Detected change data:

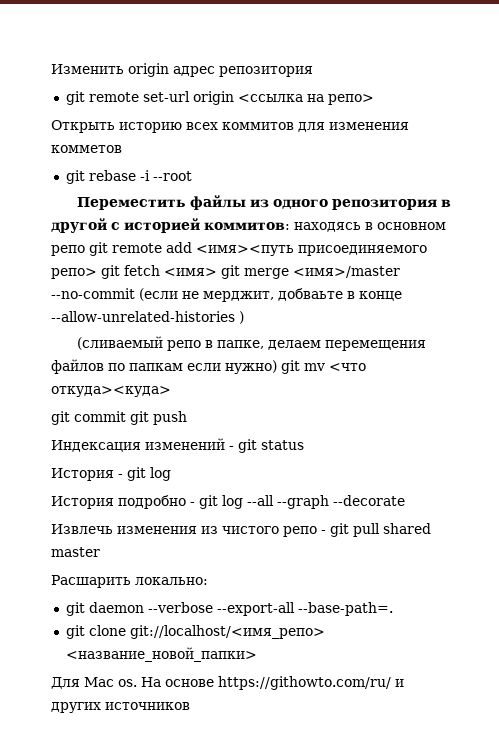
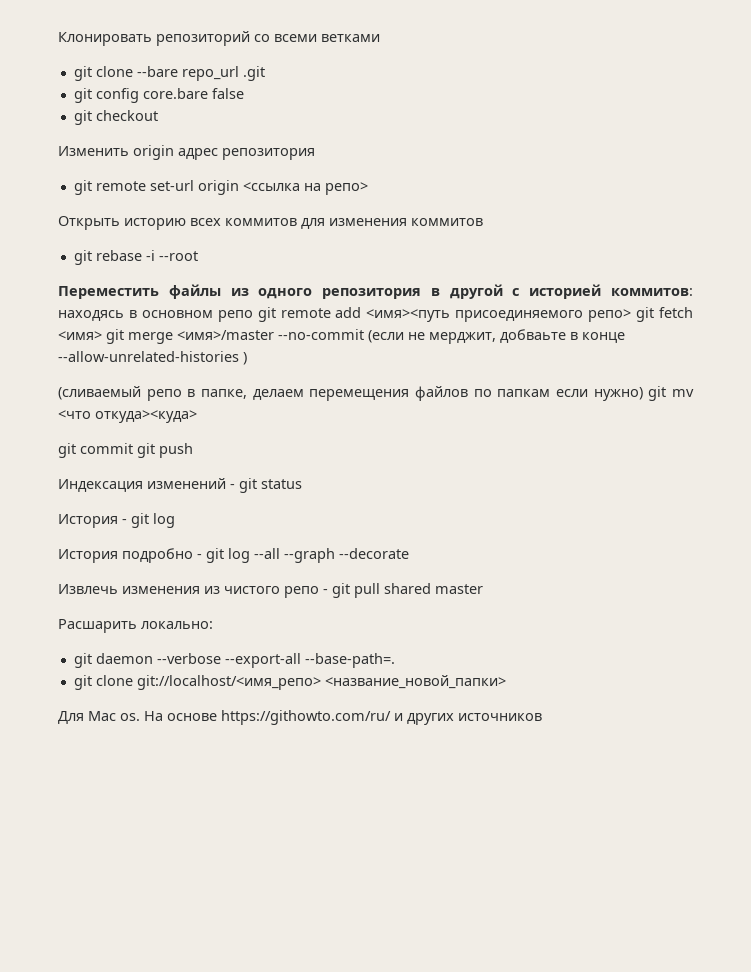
+ Клонировать репозиторий со всеми ветками
+ git clone --bare repo_url .git
+ git config core.bare false
+ git checkout
- Открыть историю всех коммитов для изменения комметов
+ Открыть историю всех коммитов для изменения коммитов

DESCRIPTION OF THE TASK >> Lines above that have "bare": copy each of them.

OUTPUT >>
+ git clone --bare repo_url .git
+ git config core.bare false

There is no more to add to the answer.